I first learned of the blacklist from Asiaone:
The naming and shaming of 43 poorly managed universities by the Education Ministry on Monday has spawned confusion and concern among universities, with some decrying the label or expressing worries about next year’s freshmen recruitment.
But a closer look and deliberate search finds the news everywhere.
Officials have said that an equal provision of funds to all schools would be a waste of taxpayer money and could end up as a lifeline for uncompetitive colleges. President Lee Myung-bak has also called for college restructuring as a condition for providing government money to universities.
In South Korea, 80 percent of higher education institutions are operated by private foundations that rely heavily on tuition for revenue.
The ministry said it has chosen the universities in consultation with advisory bodies based on the results of a university evaluation that used criteria, such as the employment rate of graduates, the yearly enrollment rate and the number of full-time instructors.

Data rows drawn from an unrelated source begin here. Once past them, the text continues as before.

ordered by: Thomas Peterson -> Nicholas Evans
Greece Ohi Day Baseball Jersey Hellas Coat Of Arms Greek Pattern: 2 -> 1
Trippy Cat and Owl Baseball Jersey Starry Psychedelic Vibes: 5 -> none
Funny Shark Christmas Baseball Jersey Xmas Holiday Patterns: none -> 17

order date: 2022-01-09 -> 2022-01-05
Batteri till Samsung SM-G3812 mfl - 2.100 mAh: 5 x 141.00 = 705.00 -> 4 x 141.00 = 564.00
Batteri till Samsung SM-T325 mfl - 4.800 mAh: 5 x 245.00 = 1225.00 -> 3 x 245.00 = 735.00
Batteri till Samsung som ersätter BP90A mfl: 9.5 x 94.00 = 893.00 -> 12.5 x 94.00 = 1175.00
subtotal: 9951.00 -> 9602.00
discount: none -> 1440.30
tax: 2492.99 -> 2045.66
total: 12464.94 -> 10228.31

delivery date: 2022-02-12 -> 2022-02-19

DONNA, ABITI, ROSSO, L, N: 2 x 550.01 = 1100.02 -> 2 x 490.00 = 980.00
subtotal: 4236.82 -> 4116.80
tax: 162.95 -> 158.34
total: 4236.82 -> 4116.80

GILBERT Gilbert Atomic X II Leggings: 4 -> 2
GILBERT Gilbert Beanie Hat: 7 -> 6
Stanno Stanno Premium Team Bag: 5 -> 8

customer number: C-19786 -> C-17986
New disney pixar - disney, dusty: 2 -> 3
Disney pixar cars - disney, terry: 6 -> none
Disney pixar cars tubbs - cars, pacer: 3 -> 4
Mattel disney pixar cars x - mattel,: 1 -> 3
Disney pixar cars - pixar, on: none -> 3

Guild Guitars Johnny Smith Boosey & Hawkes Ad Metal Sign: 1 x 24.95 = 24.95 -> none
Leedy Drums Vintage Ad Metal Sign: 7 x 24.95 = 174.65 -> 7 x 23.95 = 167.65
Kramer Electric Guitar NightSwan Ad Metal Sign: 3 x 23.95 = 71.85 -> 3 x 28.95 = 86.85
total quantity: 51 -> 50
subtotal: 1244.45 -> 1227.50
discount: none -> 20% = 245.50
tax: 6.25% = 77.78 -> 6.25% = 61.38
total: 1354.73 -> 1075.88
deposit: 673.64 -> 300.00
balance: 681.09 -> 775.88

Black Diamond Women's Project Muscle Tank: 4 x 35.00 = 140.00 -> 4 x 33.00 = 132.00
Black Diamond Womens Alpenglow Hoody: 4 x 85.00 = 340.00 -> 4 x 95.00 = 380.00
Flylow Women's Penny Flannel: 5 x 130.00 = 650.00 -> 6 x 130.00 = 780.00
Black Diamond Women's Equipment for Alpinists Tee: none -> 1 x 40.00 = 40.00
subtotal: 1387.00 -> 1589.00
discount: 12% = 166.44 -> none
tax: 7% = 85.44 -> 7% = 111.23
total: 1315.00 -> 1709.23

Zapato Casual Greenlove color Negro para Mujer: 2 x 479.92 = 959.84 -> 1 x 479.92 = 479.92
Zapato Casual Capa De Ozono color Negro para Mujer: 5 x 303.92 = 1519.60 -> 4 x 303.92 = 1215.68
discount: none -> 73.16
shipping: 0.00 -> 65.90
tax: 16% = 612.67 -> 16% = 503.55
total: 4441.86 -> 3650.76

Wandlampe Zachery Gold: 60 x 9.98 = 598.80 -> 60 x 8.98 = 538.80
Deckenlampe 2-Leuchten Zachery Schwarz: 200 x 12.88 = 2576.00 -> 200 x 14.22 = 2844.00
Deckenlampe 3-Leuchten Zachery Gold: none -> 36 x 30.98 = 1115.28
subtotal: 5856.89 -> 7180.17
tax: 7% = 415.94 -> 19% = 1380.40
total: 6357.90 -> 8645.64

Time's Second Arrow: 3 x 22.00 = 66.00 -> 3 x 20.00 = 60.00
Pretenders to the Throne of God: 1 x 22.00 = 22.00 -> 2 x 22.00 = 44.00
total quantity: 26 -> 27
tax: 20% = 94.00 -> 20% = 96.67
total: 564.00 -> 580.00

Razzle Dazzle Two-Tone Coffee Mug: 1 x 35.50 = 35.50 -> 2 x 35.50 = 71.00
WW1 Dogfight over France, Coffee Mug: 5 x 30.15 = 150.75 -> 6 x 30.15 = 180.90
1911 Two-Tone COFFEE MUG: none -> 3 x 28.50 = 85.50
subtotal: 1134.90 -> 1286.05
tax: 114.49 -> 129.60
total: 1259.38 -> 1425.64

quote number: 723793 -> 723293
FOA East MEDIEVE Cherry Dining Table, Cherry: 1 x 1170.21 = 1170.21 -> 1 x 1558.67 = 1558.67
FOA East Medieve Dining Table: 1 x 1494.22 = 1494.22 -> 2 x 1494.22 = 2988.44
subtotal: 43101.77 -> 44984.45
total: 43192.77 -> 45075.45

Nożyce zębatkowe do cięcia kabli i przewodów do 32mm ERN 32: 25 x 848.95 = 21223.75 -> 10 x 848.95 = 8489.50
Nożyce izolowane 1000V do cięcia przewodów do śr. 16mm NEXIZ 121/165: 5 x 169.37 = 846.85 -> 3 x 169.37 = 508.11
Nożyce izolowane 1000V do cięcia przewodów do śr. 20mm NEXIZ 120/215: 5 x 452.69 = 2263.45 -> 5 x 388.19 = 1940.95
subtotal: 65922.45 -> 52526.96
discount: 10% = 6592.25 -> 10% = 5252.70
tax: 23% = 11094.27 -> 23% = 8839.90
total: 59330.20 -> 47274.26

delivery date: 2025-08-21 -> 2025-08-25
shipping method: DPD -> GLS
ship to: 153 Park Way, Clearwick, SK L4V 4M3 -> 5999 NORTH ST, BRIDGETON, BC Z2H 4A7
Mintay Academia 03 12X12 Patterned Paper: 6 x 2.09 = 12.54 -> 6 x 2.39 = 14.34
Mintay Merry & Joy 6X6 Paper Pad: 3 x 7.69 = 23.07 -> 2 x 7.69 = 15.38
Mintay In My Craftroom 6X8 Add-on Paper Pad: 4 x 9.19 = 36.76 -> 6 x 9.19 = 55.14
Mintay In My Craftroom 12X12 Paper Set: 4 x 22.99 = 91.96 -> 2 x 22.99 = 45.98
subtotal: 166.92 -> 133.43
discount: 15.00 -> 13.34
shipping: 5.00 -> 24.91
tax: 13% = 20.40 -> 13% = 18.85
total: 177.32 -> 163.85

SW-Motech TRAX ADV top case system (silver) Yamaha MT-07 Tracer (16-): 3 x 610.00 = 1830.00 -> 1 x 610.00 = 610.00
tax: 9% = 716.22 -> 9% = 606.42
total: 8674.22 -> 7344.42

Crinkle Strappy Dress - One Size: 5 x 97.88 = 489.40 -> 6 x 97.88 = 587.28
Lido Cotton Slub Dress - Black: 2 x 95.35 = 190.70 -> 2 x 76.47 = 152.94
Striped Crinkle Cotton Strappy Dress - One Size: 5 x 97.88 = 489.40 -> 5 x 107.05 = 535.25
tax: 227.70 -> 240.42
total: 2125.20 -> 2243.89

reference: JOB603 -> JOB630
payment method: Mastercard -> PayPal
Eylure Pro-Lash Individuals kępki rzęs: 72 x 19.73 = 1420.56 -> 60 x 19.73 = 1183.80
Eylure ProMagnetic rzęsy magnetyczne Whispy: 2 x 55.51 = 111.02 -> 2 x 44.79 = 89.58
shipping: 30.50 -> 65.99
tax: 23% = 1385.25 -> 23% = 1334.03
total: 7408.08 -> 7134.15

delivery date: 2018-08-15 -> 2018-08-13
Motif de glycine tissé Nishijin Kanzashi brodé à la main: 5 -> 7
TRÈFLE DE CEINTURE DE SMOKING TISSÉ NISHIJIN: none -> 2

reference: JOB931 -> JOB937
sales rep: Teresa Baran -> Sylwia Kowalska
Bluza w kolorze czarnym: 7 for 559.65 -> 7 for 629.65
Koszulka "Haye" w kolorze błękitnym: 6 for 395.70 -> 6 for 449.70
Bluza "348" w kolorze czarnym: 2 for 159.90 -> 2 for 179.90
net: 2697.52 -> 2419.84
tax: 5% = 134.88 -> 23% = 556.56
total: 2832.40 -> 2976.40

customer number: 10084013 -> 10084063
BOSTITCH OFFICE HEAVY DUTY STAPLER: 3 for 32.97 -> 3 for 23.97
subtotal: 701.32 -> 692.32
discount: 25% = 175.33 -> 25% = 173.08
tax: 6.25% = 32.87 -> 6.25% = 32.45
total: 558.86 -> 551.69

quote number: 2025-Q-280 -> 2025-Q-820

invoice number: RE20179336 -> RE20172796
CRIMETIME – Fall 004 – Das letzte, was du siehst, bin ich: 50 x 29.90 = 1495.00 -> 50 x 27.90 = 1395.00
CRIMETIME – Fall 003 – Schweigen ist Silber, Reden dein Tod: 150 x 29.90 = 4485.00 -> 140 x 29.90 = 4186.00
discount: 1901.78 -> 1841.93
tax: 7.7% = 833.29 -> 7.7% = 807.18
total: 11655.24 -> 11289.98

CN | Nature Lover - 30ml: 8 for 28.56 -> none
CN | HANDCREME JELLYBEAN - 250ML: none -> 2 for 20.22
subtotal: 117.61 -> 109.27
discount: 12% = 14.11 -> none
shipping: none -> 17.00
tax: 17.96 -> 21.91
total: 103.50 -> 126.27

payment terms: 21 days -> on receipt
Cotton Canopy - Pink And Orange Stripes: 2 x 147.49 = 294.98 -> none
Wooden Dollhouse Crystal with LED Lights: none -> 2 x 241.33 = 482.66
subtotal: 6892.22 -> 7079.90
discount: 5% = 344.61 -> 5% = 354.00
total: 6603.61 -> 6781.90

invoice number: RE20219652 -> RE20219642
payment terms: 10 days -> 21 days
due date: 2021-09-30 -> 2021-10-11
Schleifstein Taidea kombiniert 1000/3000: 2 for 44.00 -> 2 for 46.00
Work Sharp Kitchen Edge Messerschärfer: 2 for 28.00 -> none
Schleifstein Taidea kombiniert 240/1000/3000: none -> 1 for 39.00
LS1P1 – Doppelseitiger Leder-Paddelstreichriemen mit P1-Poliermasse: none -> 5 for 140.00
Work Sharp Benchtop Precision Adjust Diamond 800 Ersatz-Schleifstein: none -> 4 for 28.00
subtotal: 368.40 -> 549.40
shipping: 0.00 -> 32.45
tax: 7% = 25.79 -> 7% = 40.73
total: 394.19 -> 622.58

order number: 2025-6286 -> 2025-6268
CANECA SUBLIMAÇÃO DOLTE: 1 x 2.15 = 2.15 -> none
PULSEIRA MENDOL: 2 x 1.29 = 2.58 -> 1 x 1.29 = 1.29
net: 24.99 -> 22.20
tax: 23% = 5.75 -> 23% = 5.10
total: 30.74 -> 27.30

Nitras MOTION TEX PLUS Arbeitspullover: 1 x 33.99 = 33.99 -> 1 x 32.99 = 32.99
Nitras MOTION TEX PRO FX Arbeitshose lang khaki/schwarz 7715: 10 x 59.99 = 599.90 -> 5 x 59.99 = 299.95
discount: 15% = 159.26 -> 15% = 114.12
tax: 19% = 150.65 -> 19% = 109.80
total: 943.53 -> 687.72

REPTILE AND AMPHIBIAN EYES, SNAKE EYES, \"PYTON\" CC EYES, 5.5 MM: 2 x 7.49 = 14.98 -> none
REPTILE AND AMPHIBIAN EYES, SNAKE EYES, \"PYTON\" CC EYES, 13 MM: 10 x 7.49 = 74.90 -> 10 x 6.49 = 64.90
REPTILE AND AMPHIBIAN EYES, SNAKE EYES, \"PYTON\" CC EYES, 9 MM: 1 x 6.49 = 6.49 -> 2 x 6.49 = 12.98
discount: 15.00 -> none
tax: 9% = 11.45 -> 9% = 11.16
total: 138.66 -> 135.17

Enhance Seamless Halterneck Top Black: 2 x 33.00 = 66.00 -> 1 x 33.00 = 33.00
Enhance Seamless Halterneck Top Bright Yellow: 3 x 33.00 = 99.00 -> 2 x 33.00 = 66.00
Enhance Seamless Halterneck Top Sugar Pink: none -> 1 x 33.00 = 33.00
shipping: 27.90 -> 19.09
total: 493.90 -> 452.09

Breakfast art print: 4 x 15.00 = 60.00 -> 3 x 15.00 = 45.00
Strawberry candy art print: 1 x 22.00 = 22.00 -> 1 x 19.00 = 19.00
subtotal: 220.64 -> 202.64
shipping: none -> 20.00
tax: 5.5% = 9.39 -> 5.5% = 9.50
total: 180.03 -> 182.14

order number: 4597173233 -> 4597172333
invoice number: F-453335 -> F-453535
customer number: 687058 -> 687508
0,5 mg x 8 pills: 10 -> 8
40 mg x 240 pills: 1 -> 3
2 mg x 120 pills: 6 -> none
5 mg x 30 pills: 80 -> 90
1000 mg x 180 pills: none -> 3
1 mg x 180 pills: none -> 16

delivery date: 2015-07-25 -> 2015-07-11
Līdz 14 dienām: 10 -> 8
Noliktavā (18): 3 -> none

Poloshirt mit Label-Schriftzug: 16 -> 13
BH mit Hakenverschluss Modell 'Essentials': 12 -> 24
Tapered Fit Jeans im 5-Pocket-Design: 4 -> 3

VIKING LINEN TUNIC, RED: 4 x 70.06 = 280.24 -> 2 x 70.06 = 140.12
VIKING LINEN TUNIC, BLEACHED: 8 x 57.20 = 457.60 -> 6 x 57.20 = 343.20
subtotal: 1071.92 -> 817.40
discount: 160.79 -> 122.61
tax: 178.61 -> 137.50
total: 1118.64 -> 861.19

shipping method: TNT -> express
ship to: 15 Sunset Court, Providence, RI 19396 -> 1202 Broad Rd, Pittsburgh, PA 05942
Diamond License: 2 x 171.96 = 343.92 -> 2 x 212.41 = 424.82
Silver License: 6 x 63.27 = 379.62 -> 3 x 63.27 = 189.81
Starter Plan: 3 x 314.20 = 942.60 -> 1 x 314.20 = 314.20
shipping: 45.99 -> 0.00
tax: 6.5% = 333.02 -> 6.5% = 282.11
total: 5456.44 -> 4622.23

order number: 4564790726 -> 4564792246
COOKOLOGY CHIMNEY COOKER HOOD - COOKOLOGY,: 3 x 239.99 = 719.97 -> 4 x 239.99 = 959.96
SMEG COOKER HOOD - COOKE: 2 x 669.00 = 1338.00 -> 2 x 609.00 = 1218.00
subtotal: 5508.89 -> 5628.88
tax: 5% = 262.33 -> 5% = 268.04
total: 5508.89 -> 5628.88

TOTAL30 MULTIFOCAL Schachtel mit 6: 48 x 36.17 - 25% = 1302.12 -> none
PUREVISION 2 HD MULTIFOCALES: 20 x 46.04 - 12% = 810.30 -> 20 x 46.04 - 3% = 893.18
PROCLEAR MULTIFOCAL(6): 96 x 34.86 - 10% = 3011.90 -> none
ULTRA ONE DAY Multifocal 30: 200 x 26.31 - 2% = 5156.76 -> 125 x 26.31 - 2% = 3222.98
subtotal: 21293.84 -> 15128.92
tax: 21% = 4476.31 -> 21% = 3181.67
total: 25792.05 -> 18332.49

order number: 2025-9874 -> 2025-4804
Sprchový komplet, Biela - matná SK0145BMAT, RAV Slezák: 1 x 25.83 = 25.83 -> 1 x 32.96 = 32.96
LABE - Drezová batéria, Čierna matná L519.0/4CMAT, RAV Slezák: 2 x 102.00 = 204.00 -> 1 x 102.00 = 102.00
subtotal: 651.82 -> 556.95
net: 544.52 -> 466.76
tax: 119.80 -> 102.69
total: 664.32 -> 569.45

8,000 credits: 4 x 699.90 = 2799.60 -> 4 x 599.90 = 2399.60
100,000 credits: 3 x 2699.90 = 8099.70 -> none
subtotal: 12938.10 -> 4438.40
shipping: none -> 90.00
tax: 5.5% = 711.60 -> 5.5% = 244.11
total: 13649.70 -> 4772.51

The Herald has copied the same press release as Yonhap.
The news has reached Malaysia, where Bermana reports:
The education ministry has selected 43 private universities that will have their subsidies partly cut or denied next year as part of a government drive to weed out poorly managed schools.
I find this big news especially as I just finished writing a big article saying that blacklists couldn’t happen here. I don’t exactly have egg on my face, but perhaps on my freshly washed jacket.
My old university is on the list, which I cannot find in full anywhere – Asiaone names a handful of the schools in question. I hope that my friends are okay, or will be okay during the next semester. Time to dust off those resumes!
UPDATED: I wrote this is sort of rush-to-press. I don’t know, maybe I was trying to scoop other K-bloggers for some reason. Anyway, there is more news this morning, but i am again in a rush as I must leave for work.
The Times has two articles that don’t integrate well.
Religious schools were also displeased with the ministry.
“Fifteen of 21 religious colleges boycotted the survey because they couldn’t trust the government’s evaluation criteria,” a spokesman for Holy People University in Cheonan, South Chungcheong Province, said asking not to be named. “Is it sensible to assess religious schools with the employment rate? Students choose us to study religion and become religious leaders, not to get a job.
Curiously, none of the 15 schools run by religious organizations are on the list.
I still have not seen a full list but am looking for one. Any commenters know where to find one?